Often, calls to ban predator contests are based on emotion rather than scientific evidence or sound wildlife management strategies. Effective wildlife management often requires robust predator hunting opportunities. Each state is different, and each state should have management authority. Congress should not dictate how states manage wildlife, including whether wildlife killing contests are available tools to manage predators or other species. Predator hunters should contact their Congressional representatives and oppose H.R. 7398. 

And predator hunting in Alaska is being challenged in court where hunters are being defended by Safari Club International. “The Ninth Circuit Court of Appeals rejected arguments raised by the State of Alaska and SCI in our appeal of a district court decision upholding two restrictions on hunting on the Kenai National Wildlife Refuge in Alaska,” SCI reported. “The State and SCI challenged restrictions on hunting brown bears over bait and restrictions on predator hunting on the Skilak area of the refuge in a 2016 lawsuit.  

“The district court ruled in our favor on one issue, but upheld these two restrictions as valid under the Alaska National Interest Lands Conservation Act and other laws.  The Ninth Circuit agreed. SCI is considering further appellate options, particularly in view of the Supreme Court’s recent track record of reversing Ninth Circuit rulings on ANILCA,” SCI explained. 

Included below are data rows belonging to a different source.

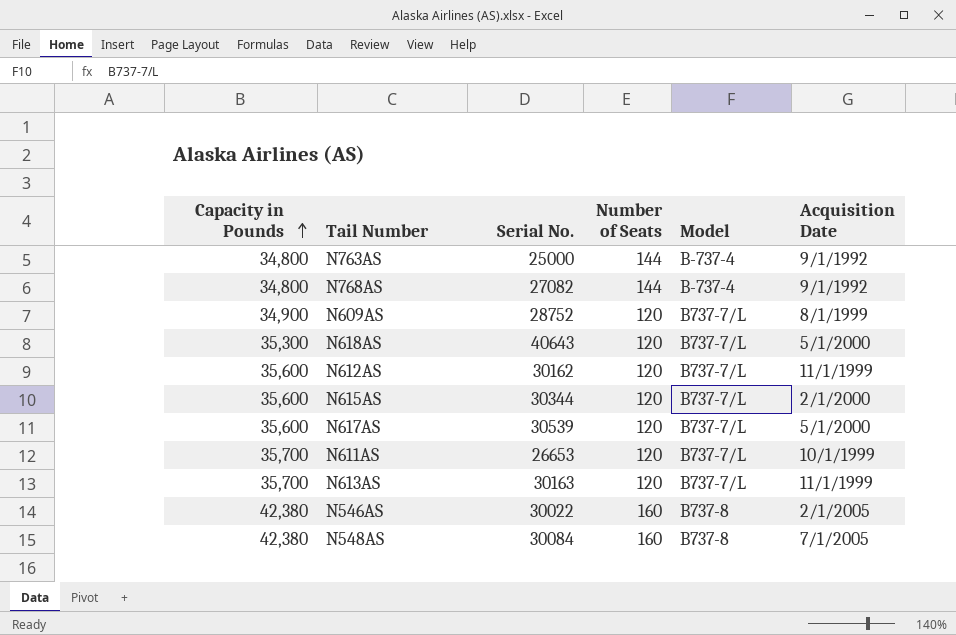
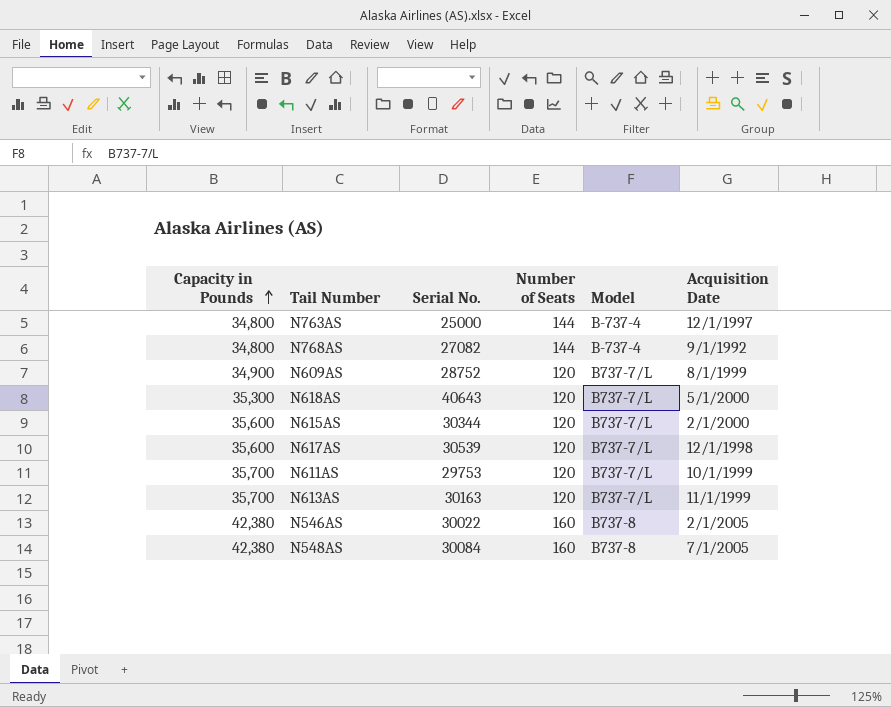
row N612AS: 35,600 | 30162 | 120 | B737-7/L | 11/1/1999 -> none
N763AS | Acquisition Date: 9/1/1992 -> 12/1/1997
N617AS | Acquisition Date: 5/1/2000 -> 12/1/1998
N611AS | Serial No.: 26653 -> 29753

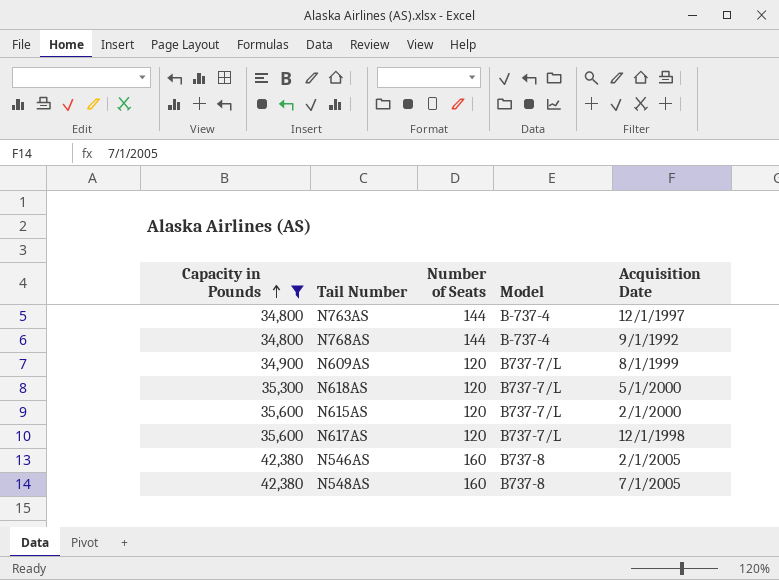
filter: none -> Capacity in Pounds != 35,700
column Serial No. | position: 3 -> none

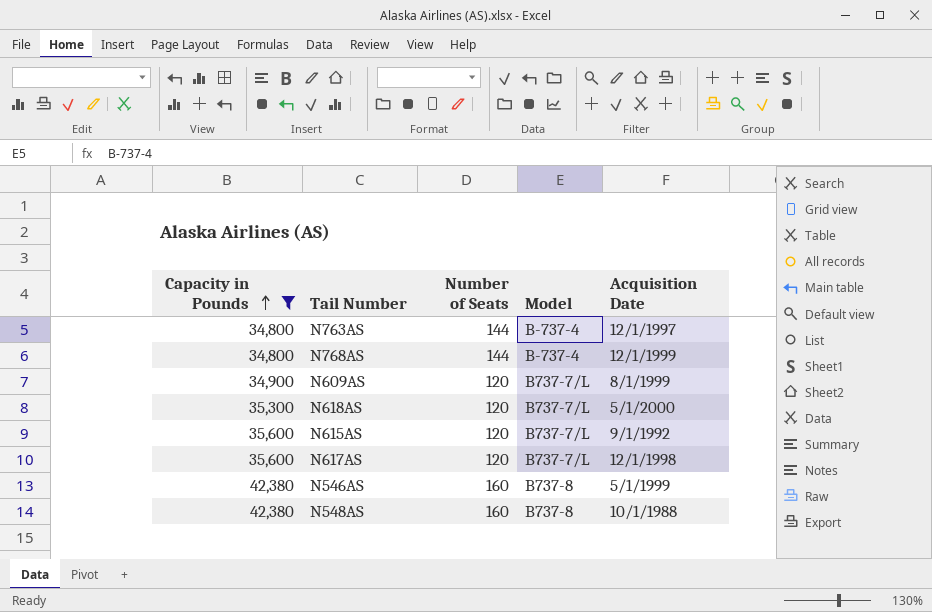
N768AS | Acquisition Date: 9/1/1992 -> 12/1/1999
N615AS | Acquisition Date: 2/1/2000 -> 9/1/1992
N546AS | Acquisition Date: 2/1/2005 -> 5/1/1999
N548AS | Acquisition Date: 7/1/2005 -> 10/1/1988

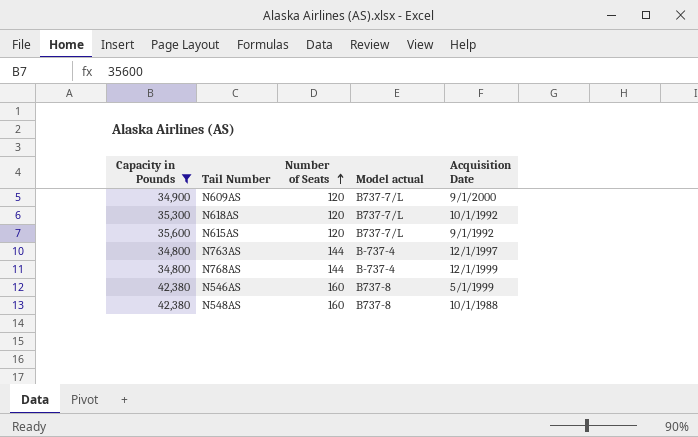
row order: Capacity in Pounds ascending -> Number of Seats ascending
column name: Model -> Model actual
row N617AS: 35,600 | 120 | B737-7/L | 12/1/1998 -> none
N609AS | Acquisition Date: 8/1/1999 -> 9/1/2000
N618AS | Acquisition Date: 5/1/2000 -> 10/1/1992

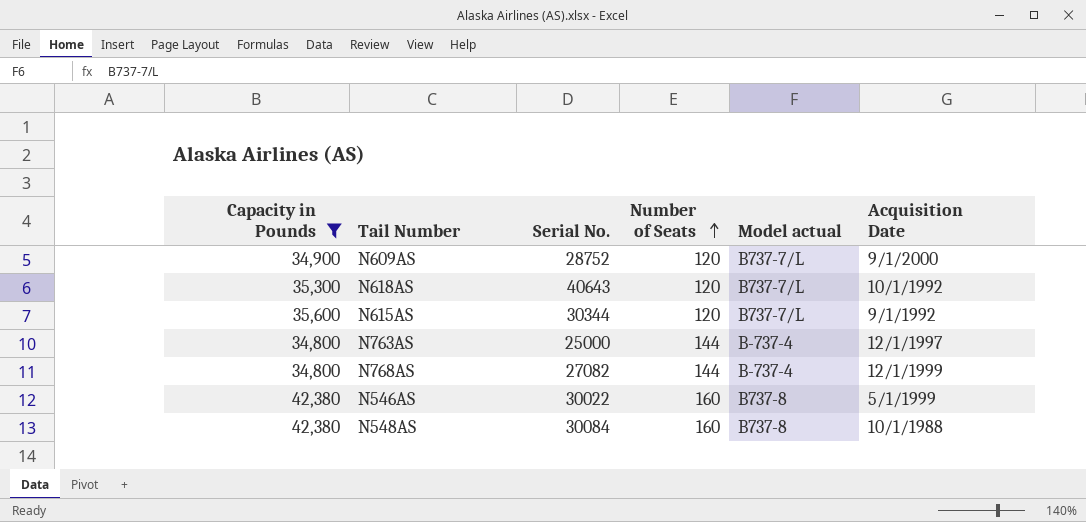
column Serial No. | position: none -> 3

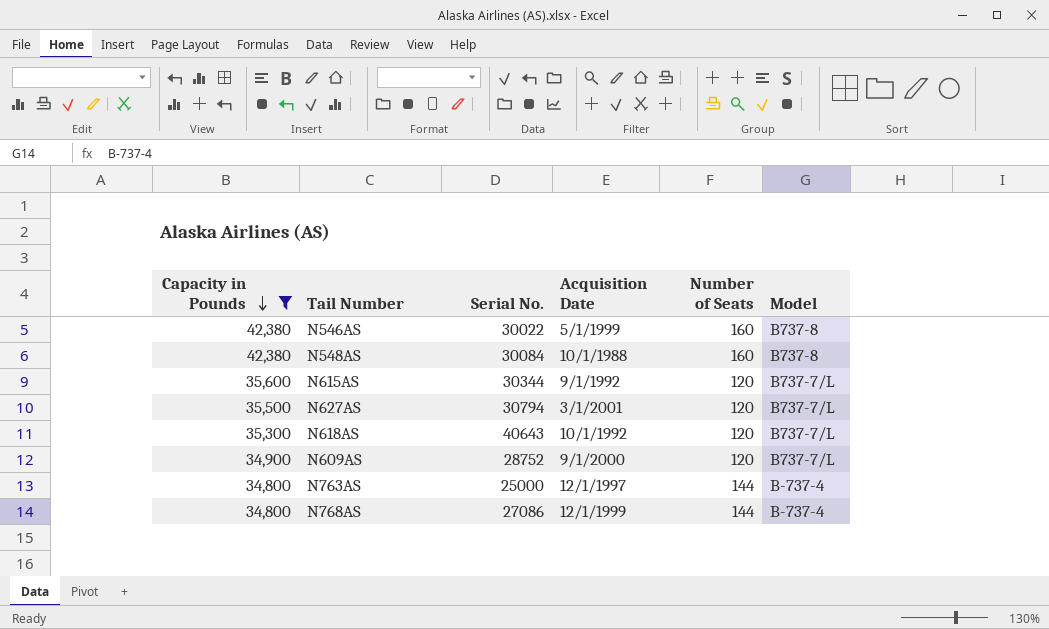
row order: Number of Seats ascending -> Capacity in Pounds descending
column Acquisition Date | position: 6 -> 4
column name: Model actual -> Model
row N627AS: none -> 35,500 | 30794 | 3/1/2001 | 120 | B737-7/L
N768AS | Serial No.: 27082 -> 27086

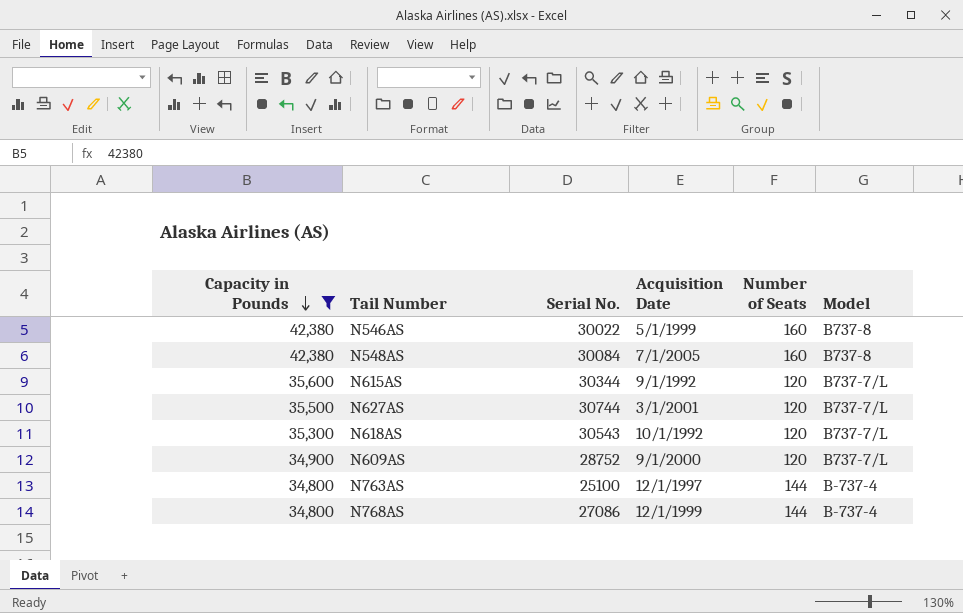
N548AS | Acquisition Date: 10/1/1988 -> 7/1/2005
N627AS | Serial No.: 30794 -> 30744
N618AS | Serial No.: 40643 -> 30543
N763AS | Serial No.: 25000 -> 25100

Meanwhile, Rep. Lauren Boebert, R-CO, has joined the effort to delist gray wolves from the U.S. Endangered Species Act. “Rep. Lauren Boebert has taken a firm stance against a federal courts decision to reinstate the protection of gray wolves on the U.S. Endangered Species Act list, in a letter addressed to the U.S. Department of Interior’s Secretary Deb Haaland,” reported From Out There Colorado

The report continued: “In February, U.S. District Judge Jeffrey White from Oakland, California, restored protection for gray wolves across the country. According to Jeffrey, the U.S. Fish and Wildlife Service failed to prove that wolves can sustain populations throughout the Midwest without protection. “The species was previously removed from the list in 2020. At the time, gray wolves across the country were referred to as ‘successfully recovered.’

“The gray wolf is fully recovered, should remain delisted in the Lower 48 United States, and should be managed by the states. It’s really that simple. Some activist judge from California shouldn’t be able to overturn the best available science and contradict the law based on leftist political beliefs,” Boebert said in the letter. 

“She also claims that there are around 3,000 gray wolves currently living across the Rocky Mountain states.  State and private conservation efforts have been shown to be more than adequate in managing gray wolves at sustainable levels since de-listing and gray wolf populations in the areas designated by these petitions — such as Idaho, Montana and Wyoming  — have far exceeded the federal management objectives of 150 wolves and 15 breeding pairs per state,” Boebert said. “The letter, signed by 22 other congressmen and women, urged Secretary Haaland to appeal the federal ruling.”  

So, the new normal will be new in many ways, but the same old thing in other ways. The beat goes on.